- ASSIGNMENT -
Repeat each entry word for word; the images are not part of the copy.

# # # #

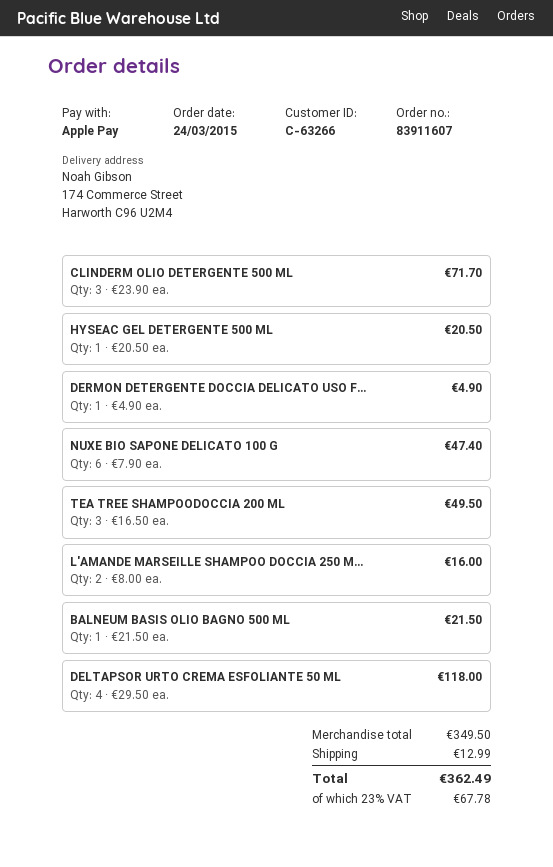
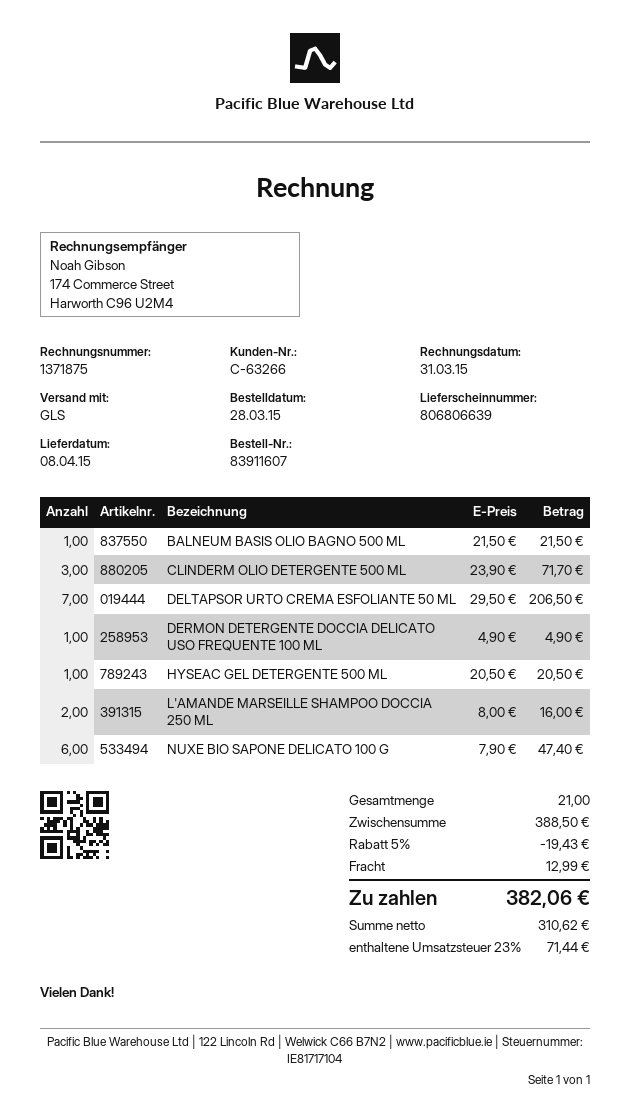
order date: 2015-03-24 -> 2015-03-28
TEA TREE SHAMPOODOCCIA 200 ML: 3 x 16.50 = 49.50 -> none
DELTAPSOR URTO CREMA ESFOLIANTE 50 ML: 4 x 29.50 = 118.00 -> 7 x 29.50 = 206.50
subtotal: 349.50 -> 388.50
discount: none -> 5% = 19.43
tax: 23% = 67.78 -> 23% = 71.44
total: 362.49 -> 382.06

# # # #

- WRITTEN SOLUTION -
order date: 2015-03-24 -> 2015-03-28
TEA TREE SHAMPOODOCCIA 200 ML: 3 x 16.50 = 49.50 -> none
DELTAPSOR URTO CREMA ESFOLIANTE 50 ML: 4 x 29.50 = 118.00 -> 7 x 29.50 = 206.50
subtotal: 349.50 -> 388.50
discount: none -> 5% = 19.43
tax: 23% = 67.78 -> 23% = 71.44
total: 362.49 -> 382.06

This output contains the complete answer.